Working from the records below, repeat exactly the lines starting at the line that contains "Samsung Galaxy S9" and ending at the line that contains "total: 453.63 -> 459.44", inclusive.

* [SUPPLIED MATERIAL]
────
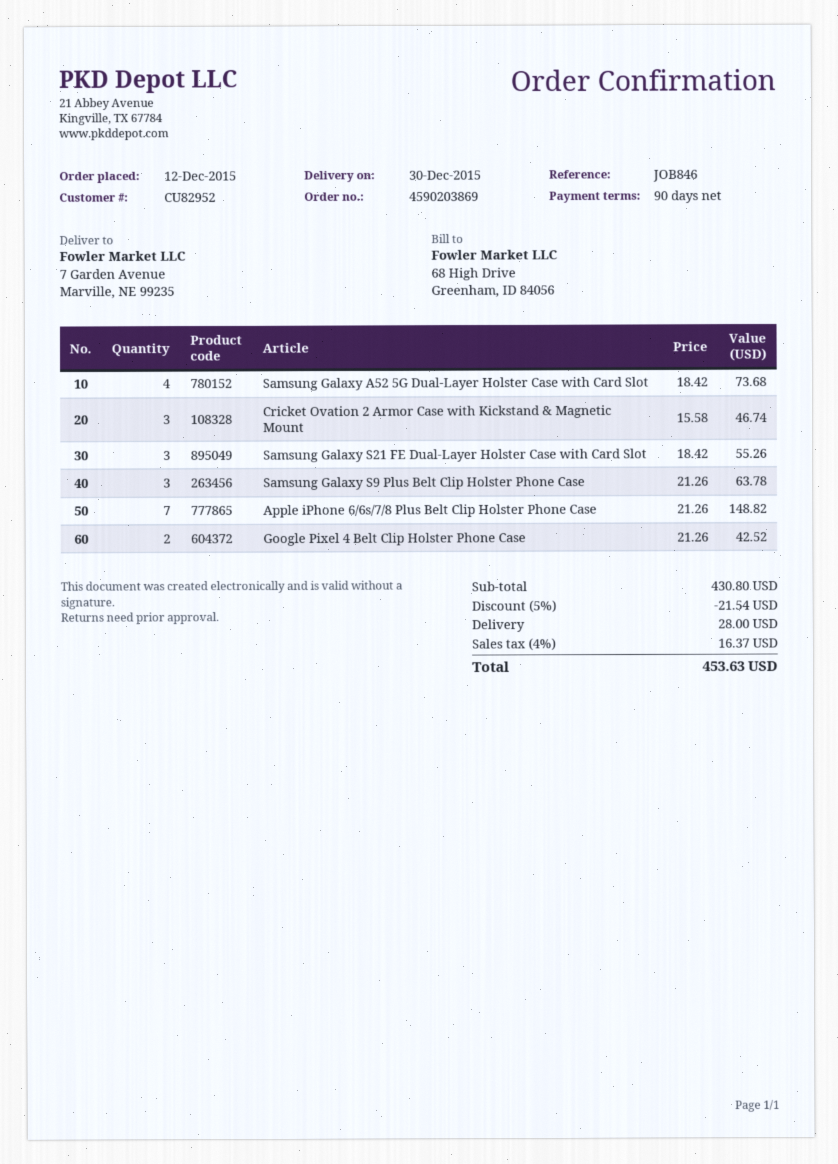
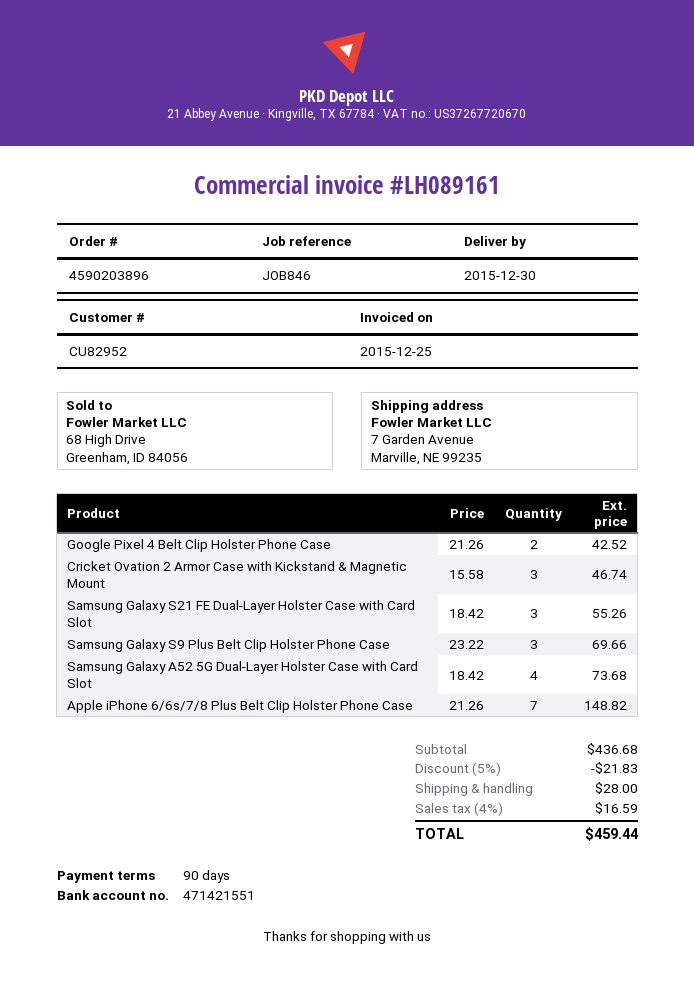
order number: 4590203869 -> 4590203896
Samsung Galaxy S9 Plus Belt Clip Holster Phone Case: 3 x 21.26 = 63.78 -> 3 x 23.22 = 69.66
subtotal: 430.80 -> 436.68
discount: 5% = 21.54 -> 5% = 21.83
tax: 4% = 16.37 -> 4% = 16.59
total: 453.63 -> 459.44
────
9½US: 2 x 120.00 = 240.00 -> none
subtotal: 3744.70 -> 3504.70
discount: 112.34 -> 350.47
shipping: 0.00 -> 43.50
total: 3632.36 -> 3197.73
────
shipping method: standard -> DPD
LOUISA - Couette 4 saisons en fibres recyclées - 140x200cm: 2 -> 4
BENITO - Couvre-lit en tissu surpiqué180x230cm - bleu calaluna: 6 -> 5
────
* [WRITTEN SOLUTION]
Samsung Galaxy S9 Plus Belt Clip Holster Phone Case: 3 x 21.26 = 63.78 -> 3 x 23.22 = 69.66
subtotal: 430.80 -> 436.68
discount: 5% = 21.54 -> 5% = 21.83
tax: 4% = 16.37 -> 4% = 16.59
total: 453.63 -> 459.44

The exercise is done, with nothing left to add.